Hospital volume was classified into three fixed categories, which is in line with thresholds from official guidelines and previous literature, but might hide possible effects related to very high volumes.
The data set omits baseline diagnoses of pure aortic regurgitation, as well as patients who underwent a concomitant cardiac procedure, which makes sense from a clinical perspective, but complicates comparisons and might cause bias.
The study provides comprehensive data on everyday transcatheter aortic valve implantation practice in a large industrialised country over a multiyear period.
Transcatheter aortic valve implantation (TAVI) is a rapidly evolving technique for therapy of aortic stenosis, with a very early and pronounced utilisation in Germany.1 Previous studies report hospital-specific learning curves with respect to in-hospital outcomes such as procedural success, mortality and clinical complications of varying lengths and magnitudes.2–6 In general, learning curve effects within and between centres can, to some degree, be explained by the volume of procedures performed at the centre. This relationship can be summed up as the ‘practice-makes-perfect hypothesis’, according to which quality of care either increases with the number of patients as a result of economies of scale, with a competing explanation of ‘selective-referral’, according to which higher quality hospitals attract greater demand and therefore have a greater volume of patients.7 8
There are a number of criticisms on empirical analyses on the volume–outcome relationship: many studies lack appropriate adjustment for differences in the risk factor composition of the patient populations between centres.9 10 Second, most studies focus on in-hospital mortality only,11 which is easy to measure, but it is recommended to include additional quality measurements. Finally, most studies divided patients into groups of equal size for analysing the volume–outcome relationship, which makes it difficult to make use of such results when justifying specific volume thresholds.6 12–14
Although the evidence regarding the existence of an inverse relationship between the number of TAVI procedures and related outcomes is limited,15 16 medical authorities in Germany and several other countries have issued guidelines calling for minimum numbers of procedures for primary operators performing TAVI.17–20 There however remains some question whether, first, the volume–outcome relationship outlined above exists on the centre level regarding TAVI and, second, whether or not it takes place in all outcomes and complications equally, and how an existing volume–outcome relationship might change over the years.
To address these questions, we calculated annual procedure volumes for all German hospitals that performed TAVI procedures between January 2008 and December 2014. In order to account for differences in the patient population between high, medium and low-volume centres and over time, we carried out baseline-adjusted regression analyses for the endpoints in-hospital mortality, bleeding, stroke, probability of ventilation >48 hours, length of hospital stay and reimbursement.
Since 2005, data on all hospitalisations in Germany have been available for scientific use via the Diagnosis Related Groups (DRG) statistics collected by the Research Data Center of the Federal Bureau of Statistics (DESTATIS). These hospitalisation data, including diagnoses and procedures, are a valuable source of representative nationwide data on the in-hospital treatment of patients. This database represents a virtually complete collection of all hospitalisations in German hospitals that are reimbursed according to the DRG system. From this database,1 we have extracted data on 43 996 cases of isolated TAVI for our analysis.

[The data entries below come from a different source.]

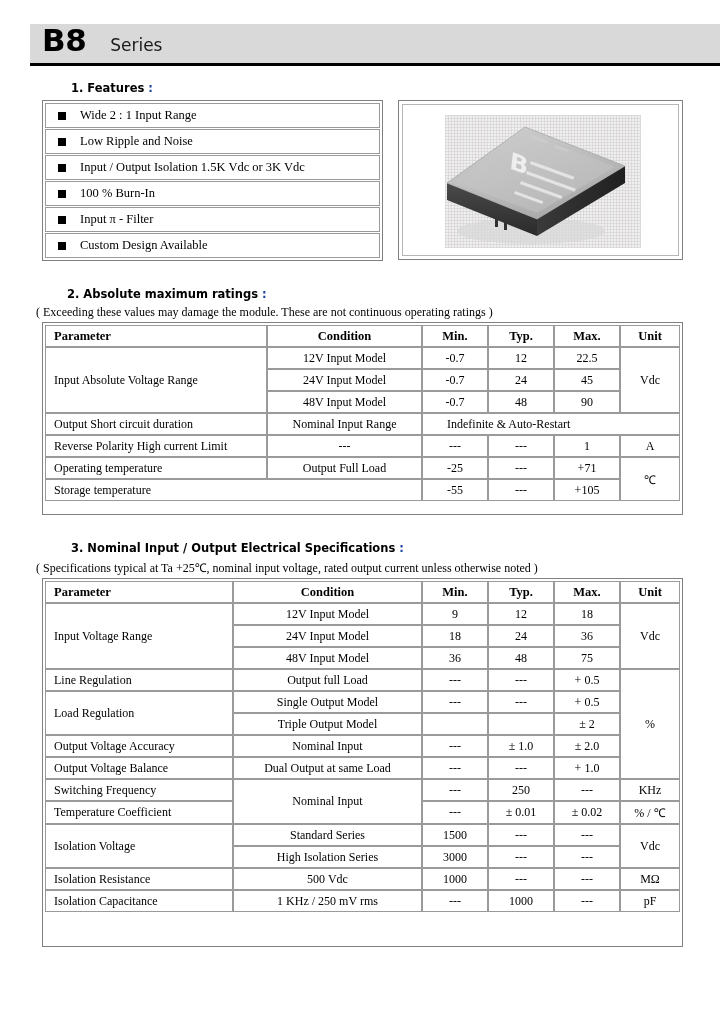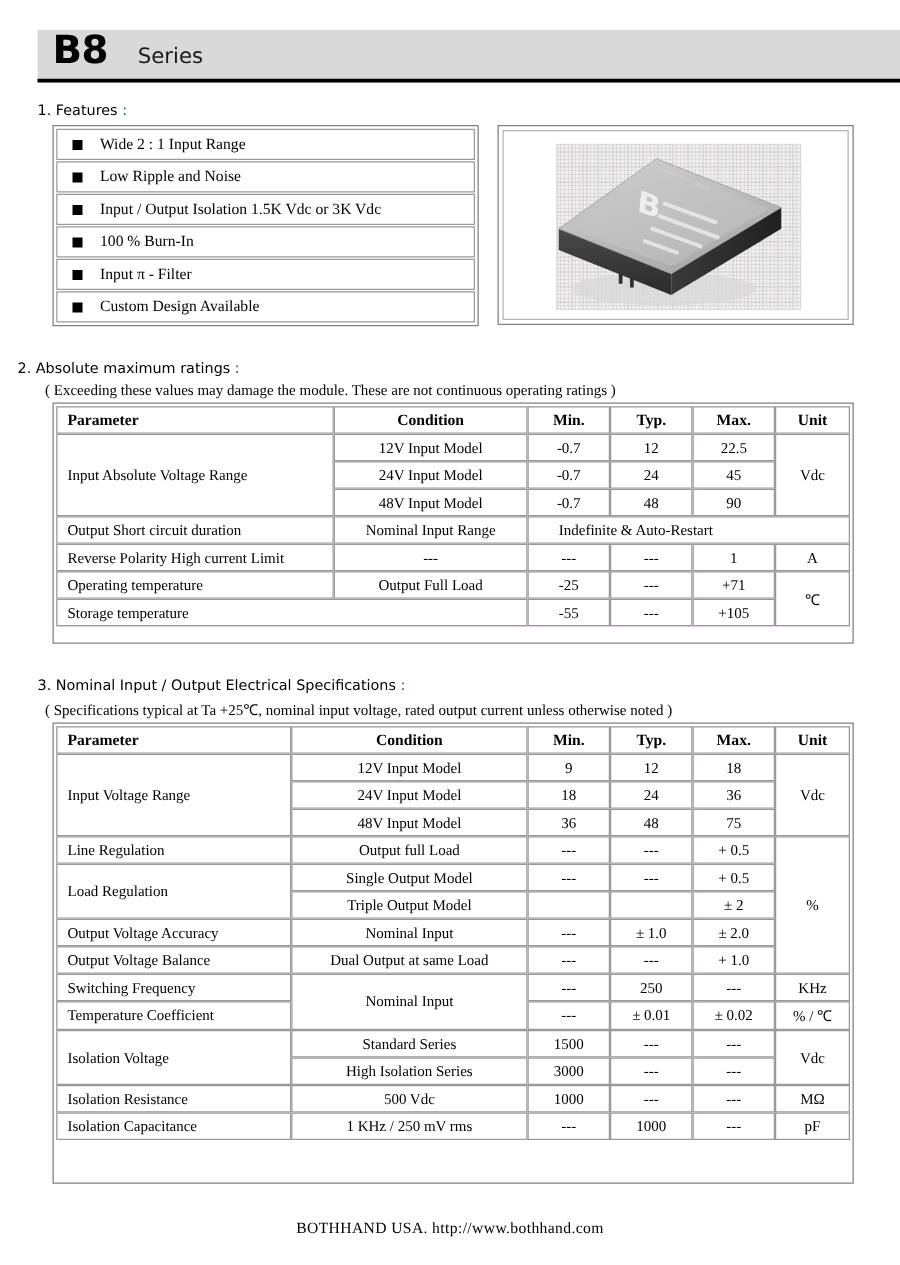--- a/index.html
+++ b/index.html
@@ -83,8 +83,9 @@
     position: absolute;
     font-family: "DejaVu Sans", sans-serif;
     font-size: 11.5px;
-    font-weight: normal;
+    font-weight: bold;
     white-space: nowrap;
+    margin-left: 41px;
   }
   .sec-head .colon { color: #1b3fa0; }
   .sec-note {

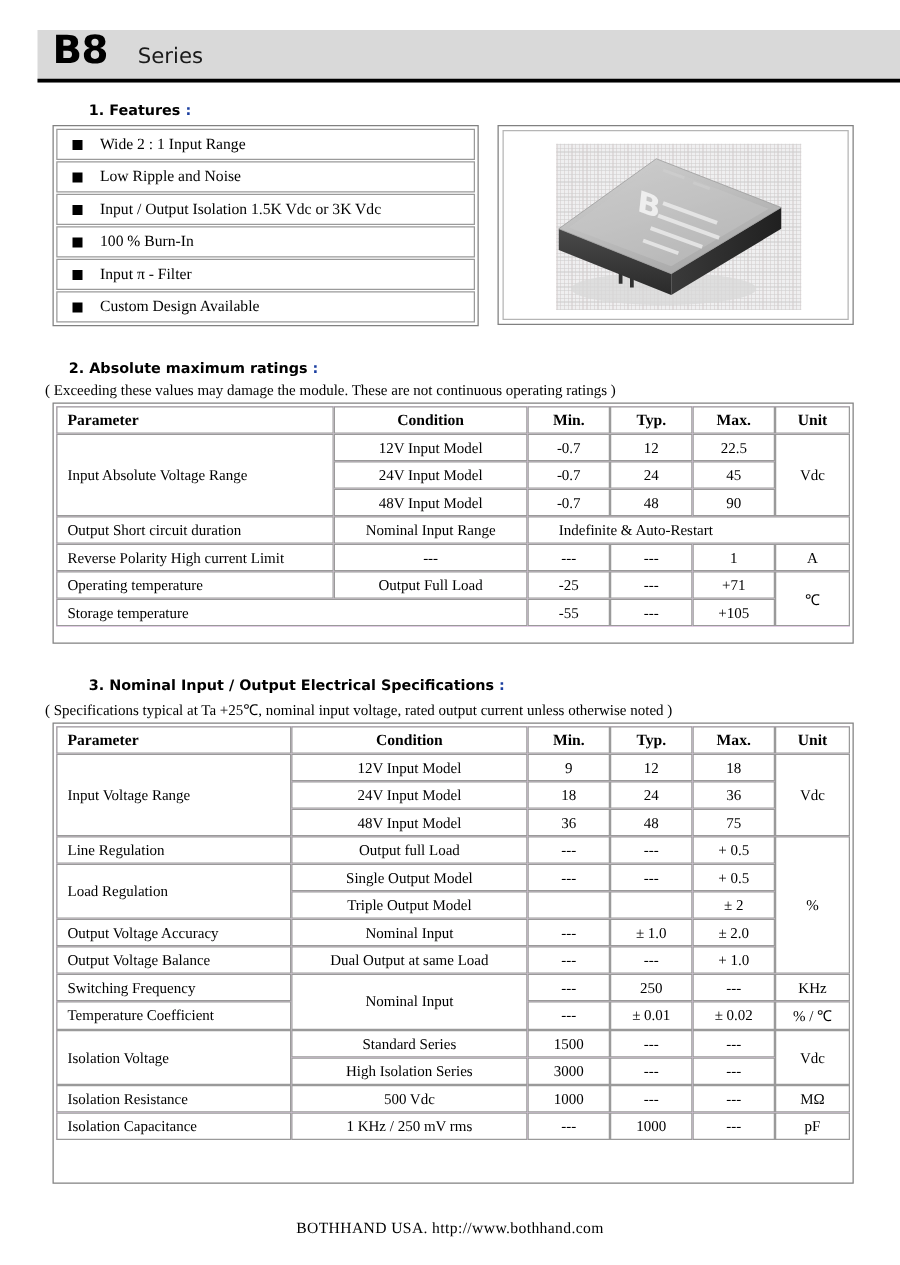--- a/index.html
+++ b/index.html
@@ -311,7 +311,7 @@
     </div>
   </div>
 
-  <div class="sec-head" style="left:14px; top:287px;">
+  <div class="sec-head" style="left:26px; top:287px;">
     <span>2.  Absolute maximum ratings </span><span class="colon">:</span>
   </div>
   <div class="sec-note" style="left:36px; top:305px;">( Exceeding these values may damage the module. These are not continuous operating ratings )</div>

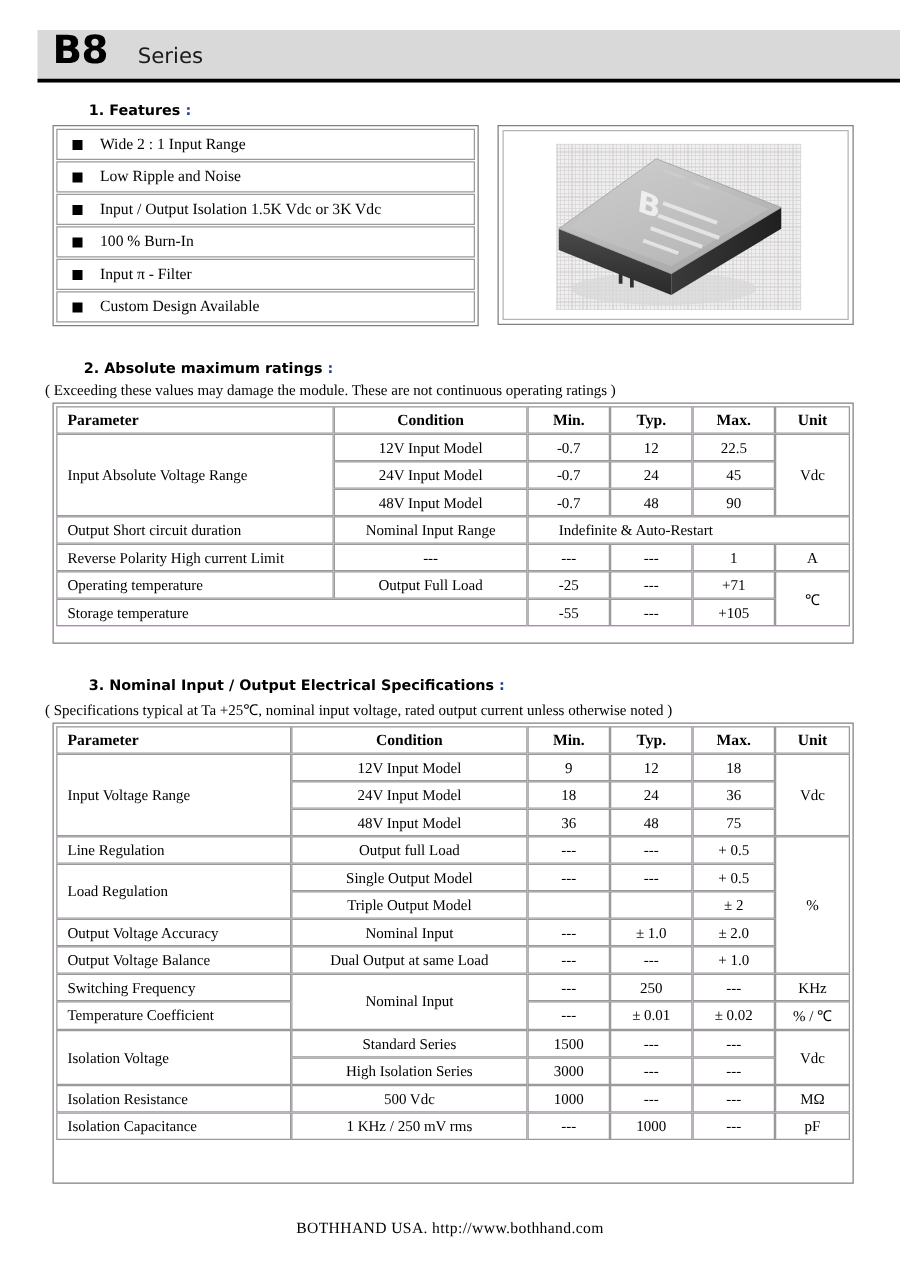--- a/index.html
+++ b/index.html
@@ -521,7 +521,6 @@
     </table>
   </div>
 
-  <div class="footer">BOTHHAND  USA.  http://www.bothhand.com</div>
 
 </div>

Our study did not involve direct access by the investigators to data on individual patients but only access to summary results provided by the Research Data Center. Therefore, approval by an ethics committee and informed consent were determined not to be required, in accordance with German law. All summary results were anonymised by DESTATIS. In practice, this means that any information allowing the drawing of conclusions regarding a single patient or a specific hospital is censored by DESTATIS to guarantee data protection. Especially the use of the anonymous, persistent ‘institute indicator of hospitals’ is highly restricted in order not to publish any information directly attributable to a single hospital.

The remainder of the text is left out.